M. B., 35 ans, comptable. Orienté par son psychiatre qui le suivait pour « dépression résistante » depuis 5 ans (3 ISRS successifs sans efficacité durable). Il décrit des relations amoureuses intenses et chaotiques (5 ruptures en 5 ans, toujours « par trahison »). Sa compagne actuelle témoigne qu'il peut passer « du ciel à l'enfer en quelques heures », qu'il a frappé un mur lors d'une dispute, qu'il achète compulsivement en ligne la nuit. Il nie tout problème de comportement : « c'est ma compagne qui est instable ». A une seule tentative de suicide il y a 3 ans « mais c'était pour la faire réagir ». Enfance difficile : père alcoolique violent, mère dépressive. Rarement diagnostiqué TPB car homme.

🔍 Points cliniques clés : Diagnostic manqué pendant 5 ans (biais de genre - TPB moins diagnostiqué chez les hommes). « Dépression résistante » = en réalité dysrégulation émotionnelle TPB non traitée par la psychothérapie. Comorbidités : dépression (secondaire), impulsivité comportementale (achats nocturnes, violence passive). Trauma d'enfance (père violent = environnement invalidant + modèle d'expression émotionnelle par la violence).

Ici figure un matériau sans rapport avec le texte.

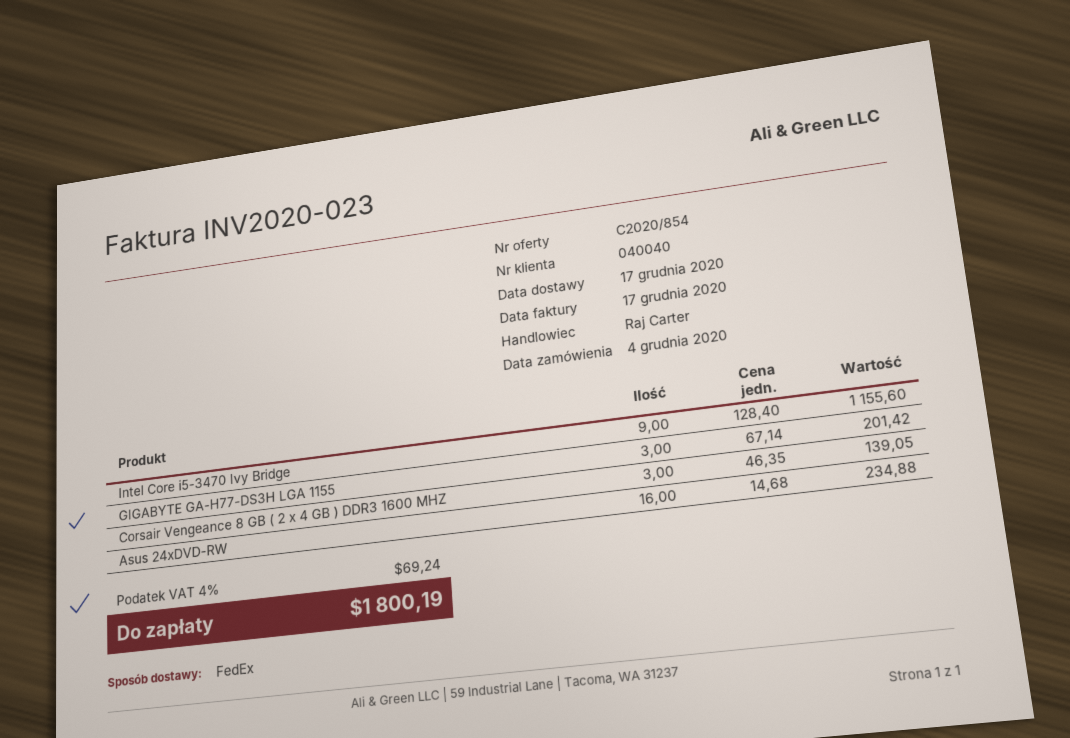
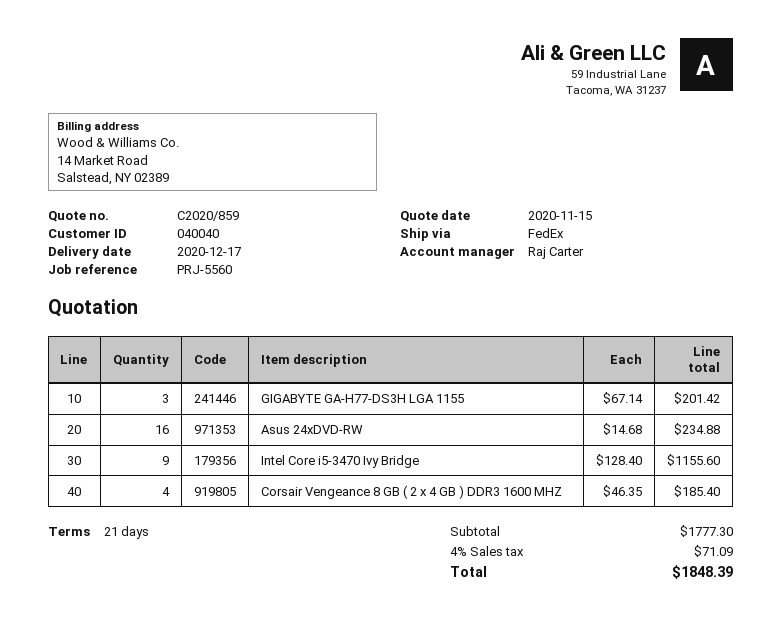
quote number: C2020/854 -> C2020/859
Corsair Vengeance 8 GB ( 2 x 4 GB ) DDR3 1600 MHZ: 3 x 46.35 = 139.05 -> 4 x 46.35 = 185.40
tax: 4% = 69.24 -> 4% = 71.09
total: 1800.19 -> 1848.39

📋 Défi thérapeutique : 1) Alliance difficile - déni partiel. 2) Ne pas confronter frontalement le « c'est ma compagne le problème » - travailler sur la souffrance sous-jacente. 3) DBT adaptée pour les hommes (moins de stigmate « émotionnel », travailler sur la force et la compétence). 4) Évaluation et traitement du trauma d'enfance à distance (MBT ou EMDR en 2ème phase). 5) Sécurité du couple - évaluer risque de violence.
🎭 Cas 3 - Crise suicidaire en cours

Appel du 15 : Mme C., 28 ans, connue pour TPB, appelle depuis sa voiture garée. Dit avoir avalé une boîte de paracétamol il y a 1h30. Pleure, répète « tout le monde s'en fout de moi » après que son thérapeute a annulé le rendez-vous du lendemain. Elle a un historique de 4 tentatives de suicide, toutes suivies de soins intensifs. Elle dit « je suis fatiguée de me battre ».

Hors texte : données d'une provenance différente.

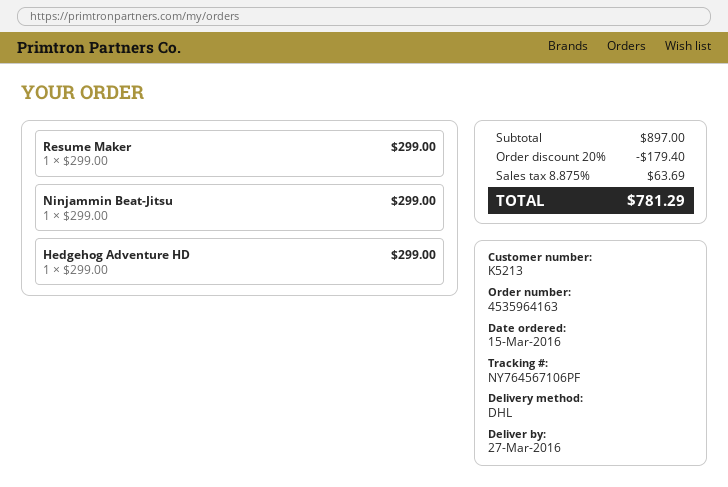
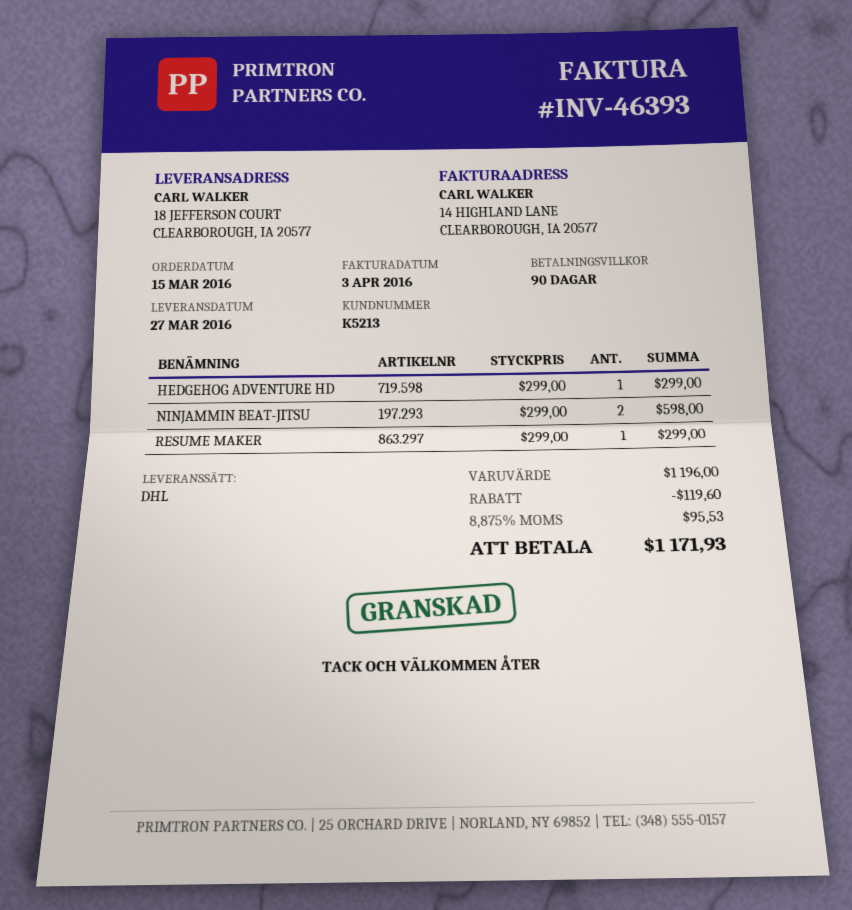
Ninjammin Beat-Jitsu: 1 x 299.00 = 299.00 -> 2 x 299.00 = 598.00
subtotal: 897.00 -> 1196.00
discount: 179.40 -> 119.60
tax: 8.875% = 63.69 -> 8.875% = 95.53
total: 781.29 -> 1171.93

🔍 Urgence médicale et psychiatrique : Ingestion paracétamol = urgence médicale IMMÉDIATE indépendamment de l'intention (toxicité hépatique différée, traitement par NAC à démarrer dans les 8h). NE PAS gérer par téléphone seul. Risque suicidaire TRÈS ÉLEVÉ : moyen létaux utilisés, historique de 4 TS, désespoir (« fatiguée de me battre »), déclencheur identifié (abandon perçu du thérapeute).

📋 Protocole : 1) Localisation immédiate - demander l'adresse précise, garder en ligne. 2) SAMU envoyé immédiatement. 3) Communication pendant l'attente : valider (« vous souffrez énormément en ce moment »), ne pas débattre, ne pas promettre ce qu'on ne peut pas tenir. 4) Hospitalisation médicale d'abord (paracétamol), puis psychiatrique. 5) Post-crise : analyse de la crise avec l'équipe - la réaction au report du RDV doit être analysée en thérapie (hypersensibilité à l'abandon perçu du thérapeute = matériel thérapeutique central). 6) Protocole de gestion des annulations à mettre en place.